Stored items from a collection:
================================
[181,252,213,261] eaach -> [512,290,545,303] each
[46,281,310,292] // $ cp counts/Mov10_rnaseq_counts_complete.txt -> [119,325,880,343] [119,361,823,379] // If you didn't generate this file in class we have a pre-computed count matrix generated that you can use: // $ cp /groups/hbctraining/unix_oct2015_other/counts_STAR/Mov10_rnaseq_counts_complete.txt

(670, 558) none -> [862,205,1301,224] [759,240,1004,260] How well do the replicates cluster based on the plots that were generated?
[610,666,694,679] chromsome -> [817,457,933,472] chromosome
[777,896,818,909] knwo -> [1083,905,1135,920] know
================================
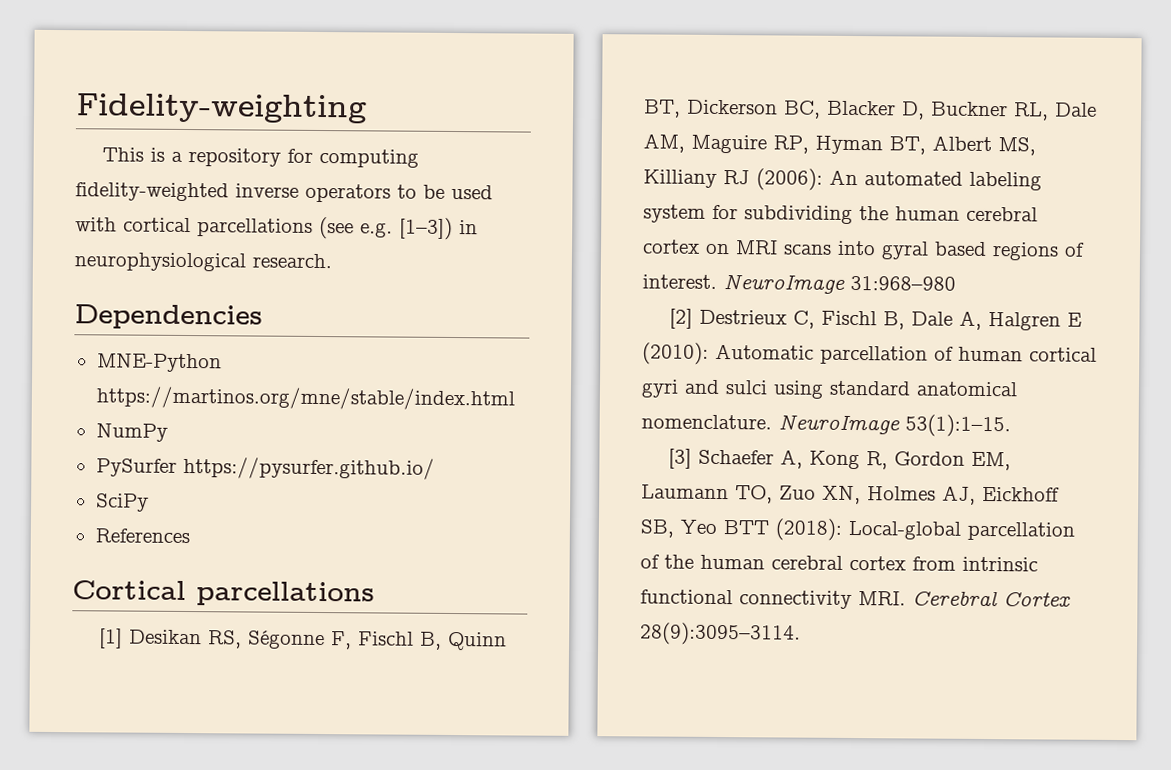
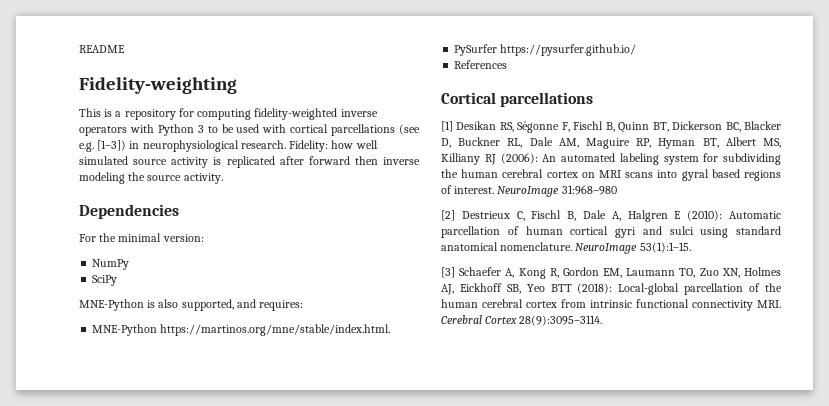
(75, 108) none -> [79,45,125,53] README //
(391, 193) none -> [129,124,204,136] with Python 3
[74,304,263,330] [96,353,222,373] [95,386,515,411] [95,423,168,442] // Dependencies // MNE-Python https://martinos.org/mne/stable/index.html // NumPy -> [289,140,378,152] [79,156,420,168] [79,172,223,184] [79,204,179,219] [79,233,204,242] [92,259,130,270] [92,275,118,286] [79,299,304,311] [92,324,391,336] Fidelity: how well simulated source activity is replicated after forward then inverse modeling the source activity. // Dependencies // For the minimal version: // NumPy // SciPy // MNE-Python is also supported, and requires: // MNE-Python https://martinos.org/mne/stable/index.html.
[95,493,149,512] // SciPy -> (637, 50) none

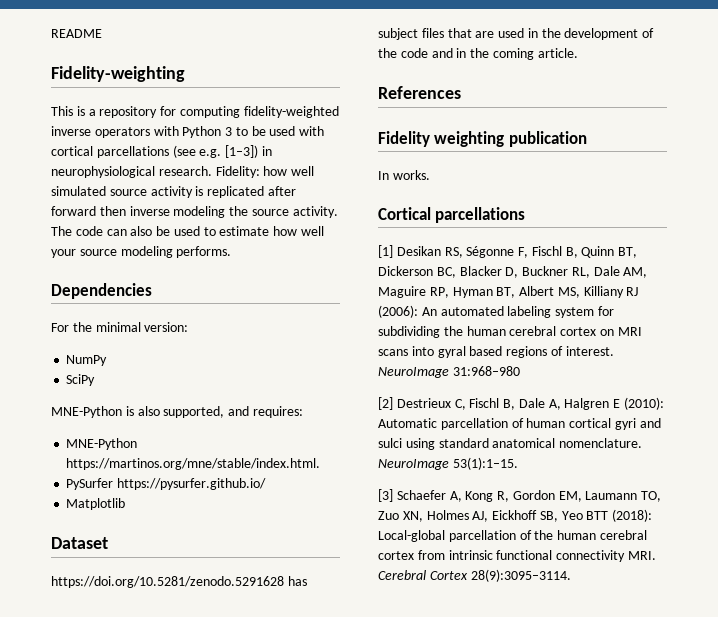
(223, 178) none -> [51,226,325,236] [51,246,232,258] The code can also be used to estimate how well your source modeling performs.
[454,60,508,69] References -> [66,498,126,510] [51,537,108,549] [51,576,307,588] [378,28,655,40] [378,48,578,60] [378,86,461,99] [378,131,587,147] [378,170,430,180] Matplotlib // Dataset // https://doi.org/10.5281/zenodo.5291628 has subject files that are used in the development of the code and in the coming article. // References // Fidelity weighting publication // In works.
================================
■ How to complete this task ■
Using the records above, select and copy every line that has the word "code".

■ Response area ■
(223, 178) none -> [51,226,325,236] [51,246,232,258] The code can also be used to estimate how well your source modeling performs.
[454,60,508,69] References -> [66,498,126,510] [51,537,108,549] [51,576,307,588] [378,28,655,40] [378,48,578,60] [378,86,461,99] [378,131,587,147] [378,170,430,180] Matplotlib // Dataset // https://doi.org/10.5281/zenodo.5291628 has subject files that are used in the development of the code and in the coming article. // References // Fidelity weighting publication // In works.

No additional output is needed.